Do you see any urge at all by the majority here, by the White House, to call this country to action for some public spiritedness, about what we need to do together? We have soldiers dying on the battlefield, and we are sitting downstairs in the Capitol Building until about 1:30 in the morning appropriating money for those soldiers for their munitions, for their trucks and tanks and battleships, and we will not pay for it. The majority party says we will not pay for it. Even as we spend money, we won't pay for it. But we see that their highest priority is to cut taxes for those who are very well off.

The wealthiest 1 percent of Americans now own a bigger piece of the pie than the poorest 90 percent added together. That gap is growing. This legislation will once again decide to expand the inequality of income in this country.

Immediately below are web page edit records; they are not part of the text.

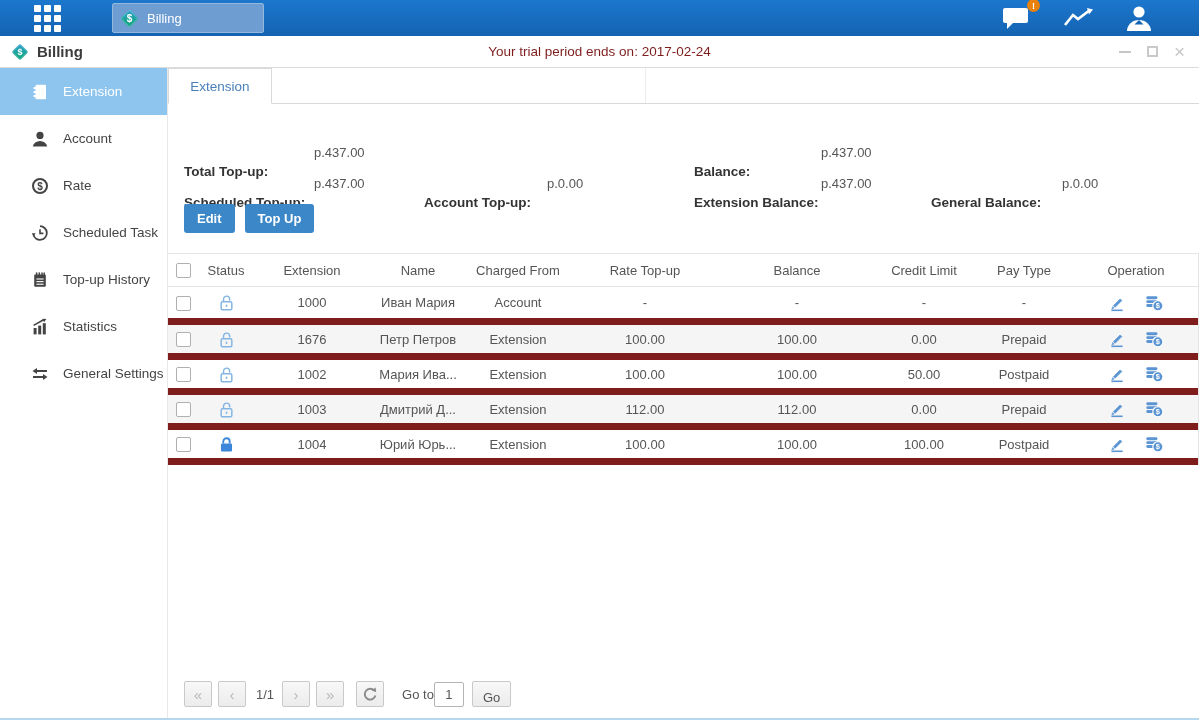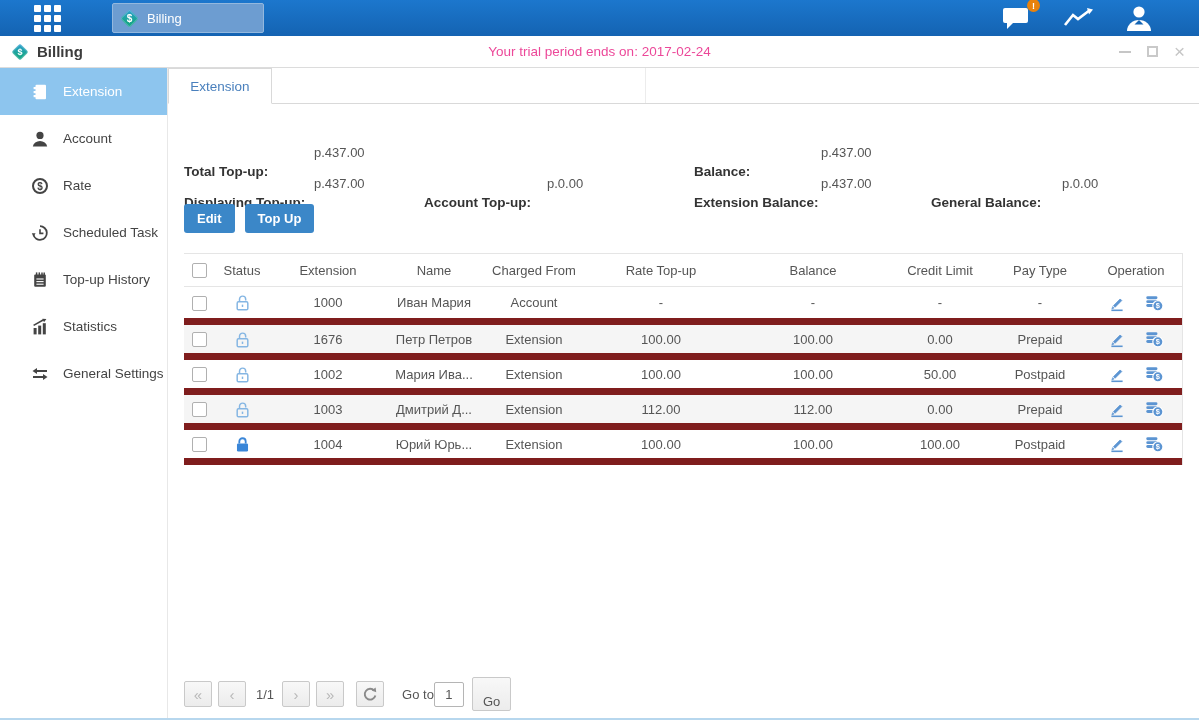--- a/index.html
+++ b/index.html
@@ -35,7 +35,7 @@
   .titlebar { height:32px; flex:0 0 32px; background:#fff; border-bottom:1px solid #dcdcdc;
     display:flex; align-items:center; padding:0 14px 0 12px; position:relative; }
   .titlebar .win-title { font-size:15px; font-weight:bold; color:#3c3c3c; margin-left:8px; }
-  .trial { position:absolute; left:0; right:0; text-align:center; color:#ec4899;
+  .trial { position:absolute; left:0; right:0; text-align:center; color:#7f1d1d;
     font-size:13.5px; pointer-events:none; }
   .win-ctrls { margin-left:auto; display:flex; align-items:center; gap:16px; z-index:2; }
   .wc { cursor:pointer; display:flex; align-items:center; justify-content:center; height:16px; }

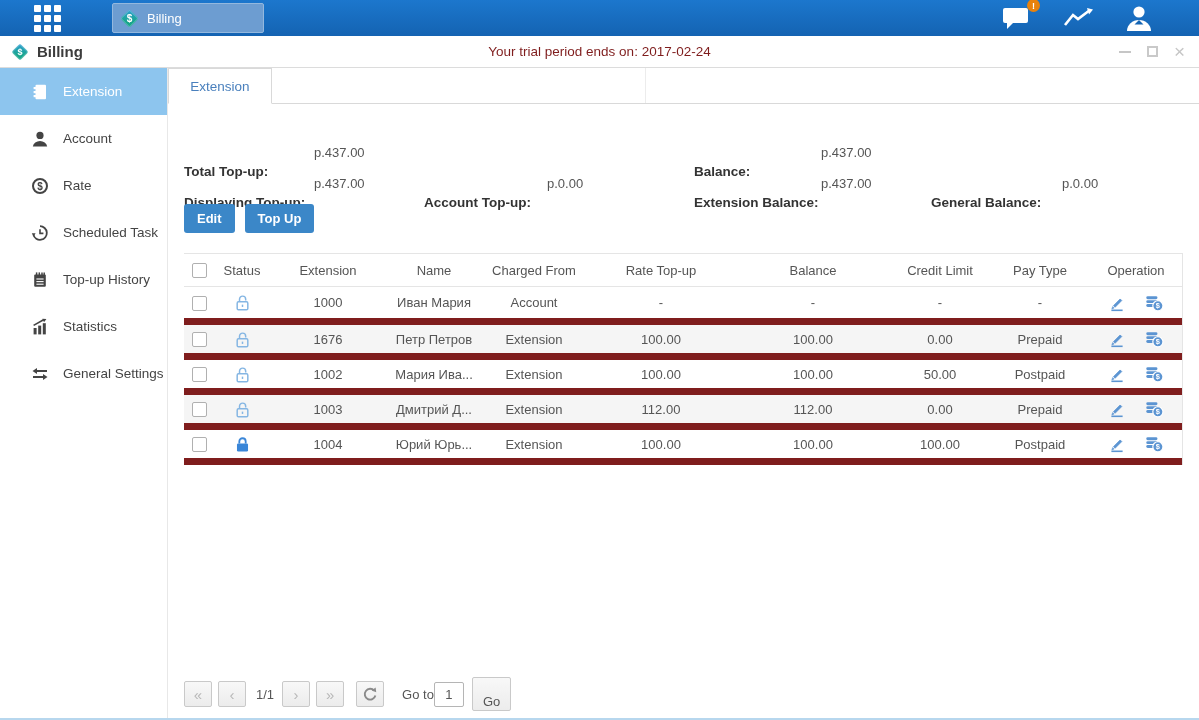--- a/index.html
+++ b/index.html
@@ -285,7 +285,7 @@
               <span></span>
           </div>
           <div class="sum-row l">
-            <span class="slabel">Displaying Top-up:</span>
+            <span class="slabel">Scheduled Top-up:</span>
             <span class="sval">p.437.00</span>
             <span class="slabel">Account Top-up:</span>
             <span class="sval">p.0.00</span>

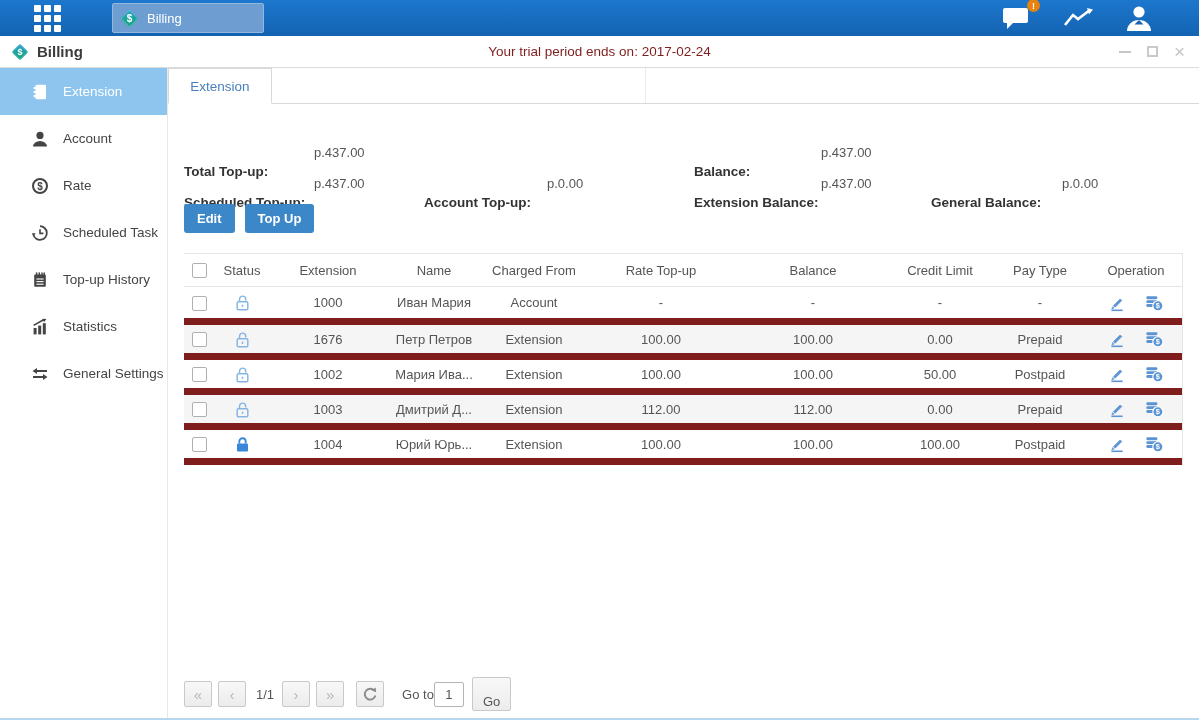--- a/index.html
+++ b/index.html
@@ -73,7 +73,7 @@
     font-weight:bold; padding:7px 13px; cursor:pointer; font-family:inherit; }
 
   
-  .grid-wrap { margin:20px 16px 0; border-right:1px solid #e5e5e5; }
+  .grid-wrap { margin:20px 0 0; border-right:1px solid #e5e5e5; }
   table { width:100%; border-collapse:collapse; table-layout:fixed; }
   thead th { height:33px; font-size:13px; font-weight:normal; color:#555; text-align:center;
     border-top:1px solid #e5e5e5; border-bottom:1px solid #e5e5e5; }

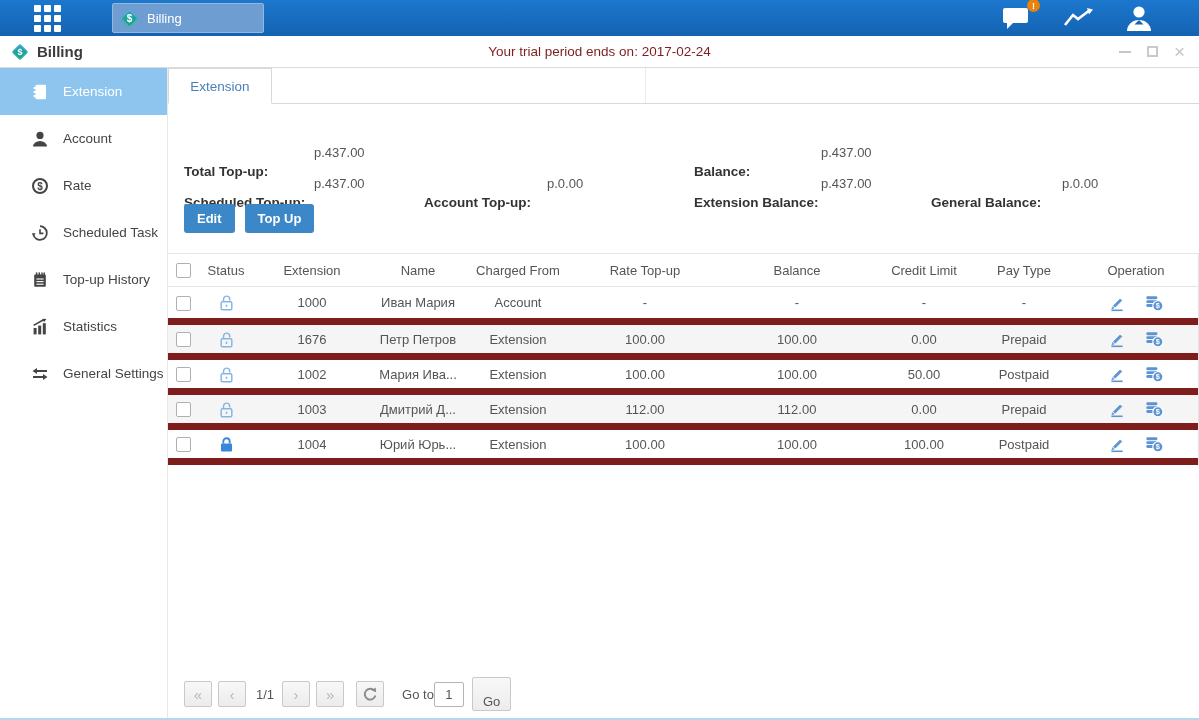--- a/index.html
+++ b/index.html
@@ -101,7 +101,7 @@
     text-align:center; font-size:13px; color:#555; font-family:inherit; }
   .pg-go { margin-left:8px; height:26px; border:1px solid #c9c9c9; border-radius:2px;
     background:linear-gradient(180deg,#f8f8f8,#ececec); font-size:13px; color:#555;
-    padding:16px 10px; cursor:pointer; font-family:inherit; }
+    padding:8px 10px; cursor:pointer; font-family:inherit; }
   .pg-right { margin-left:auto; display:flex; align-items:center; gap:12px; }
   .pg-size { width:54px; height:26px; border:1px solid #c9c9c9; border-radius:2px;
     background:linear-gradient(180deg,#fbfbfb,#efefef); display:flex; align-items:center;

Let me say this again. Those who come to this floor talking about small businesses and family farms had a chance to vote for the repeal of any estate tax obligation for any transfer of any family-owned business or any family-owned farm, and that full repeal would have been effective on January 1, 2003; and 54 Members of the Senate voted no. I daresay almost everybody speaking today in support of this legislation because they believe it will help family farms and small businesses, when they had the chance to do it, they voted against it.

And that tells you a little something about what is really at stake.

Has anybody here ever seen a hearse pull a U-Haul? Don't think so. You can't take it with you. We are on this Earth for a relatively short period of time. We are blessed to live here, a unique spot on this planet. And this, in my judgment, requires of us some responsibilities.

Oh, I know some don't want to lose anything. They want to take it all with them. But you can't take it all with you. The question is: Should at least some of the largesse that those who have been most successful in this country have accumulated in this lifetime bear a tax because most represent an accumulation of assets that never ever bore a tax? Growth appreciation of stocks that has never been taxed, should that not also contribute to this country's defense and well-being? The answer is yes.

I hope we decide to do the right thing and reject this proposal.